Awareness and dissemination of scientifically based information is essential for consumer health, environmental protection and the correct functioning of the packaging market.
PPWR: l’occasione da non perdere
The ongoing debate regarding the EU Packaging and Packaging Waste Regulation (PPWR) should take the emerging data into due consideration rather than ignore it. The spread of single-use paper products as sustainable alternatives to plastic is misleading for citizens and politicians, since it is not based on the analysis of the real impacts of these materials, as highlighted by multiple LCA studies.

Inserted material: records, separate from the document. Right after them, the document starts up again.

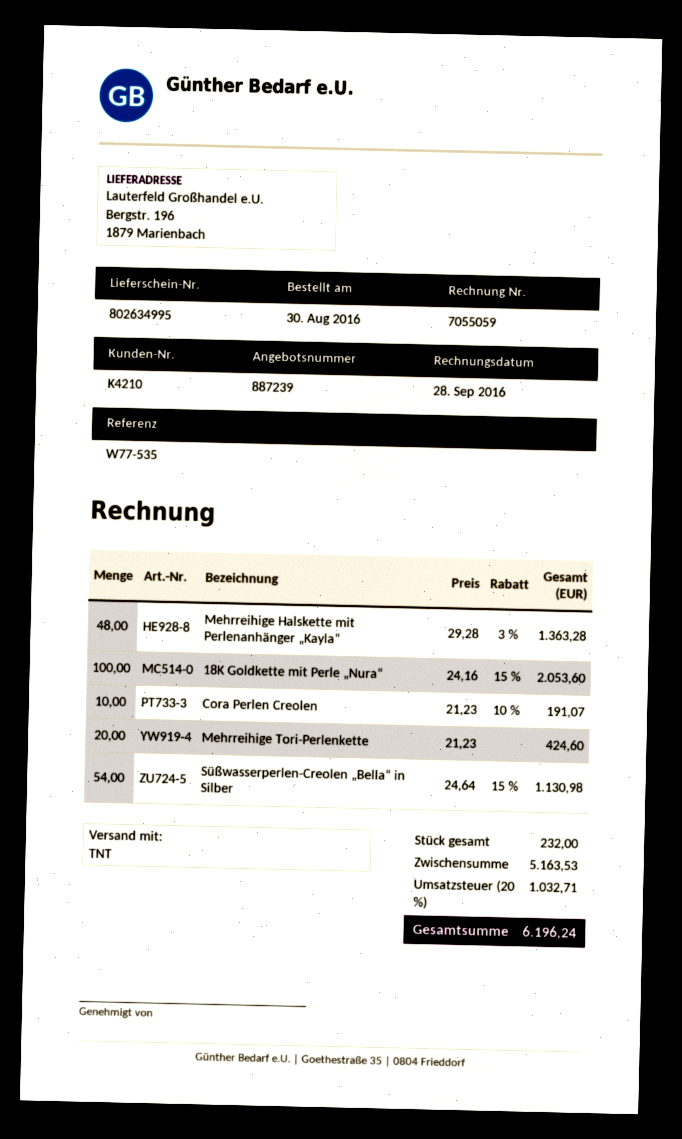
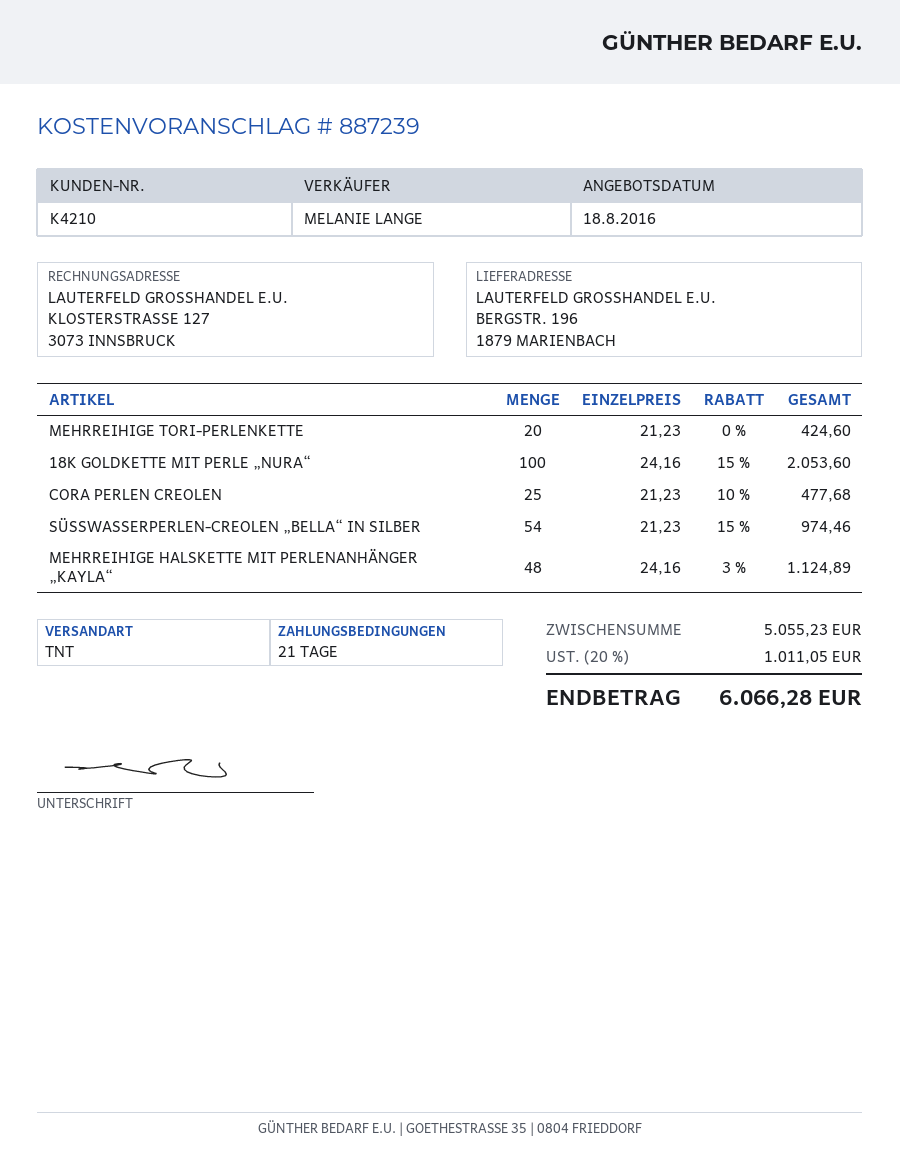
Mehrreihige Halskette mit Perlenanhänger „Kayla“: 48 x 29.28 - 3% = 1363.28 -> 48 x 24.16 - 3% = 1124.89
Cora Perlen Creolen: 10 x 21.23 - 10% = 191.07 -> 25 x 21.23 - 10% = 477.68
Süßwasserperlen-Creolen „Bella“ in Silber: 54 x 24.64 - 15% = 1130.98 -> 54 x 21.23 - 15% = 974.46
subtotal: 5163.53 -> 5055.23
tax: 20% = 1032.71 -> 20% = 1011.05
total: 6196.24 -> 6066.28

To reduce the impact of the packaging industry on the environment and human health globally, it is necessary to support a drastic reduction in paper-based packaging. We need to focus on the development of single-material packaging, as well as establish restrictions on the harmful chemicals they so often contain.
Reducing the placing of packaging on the market is necessary: since its origins, ITP has been committed to its R&D to create sustainable, light and thin packaging, as reported in the Sustainability Report. Single-use paper therefore does not represent a credible solution to solving the waste problem in Europe. Even if the words “green”, “circular economy” and “recyclable” animate the debate around the PPWR, the risk that they turn out to be dangerous greenwashing operations is evident.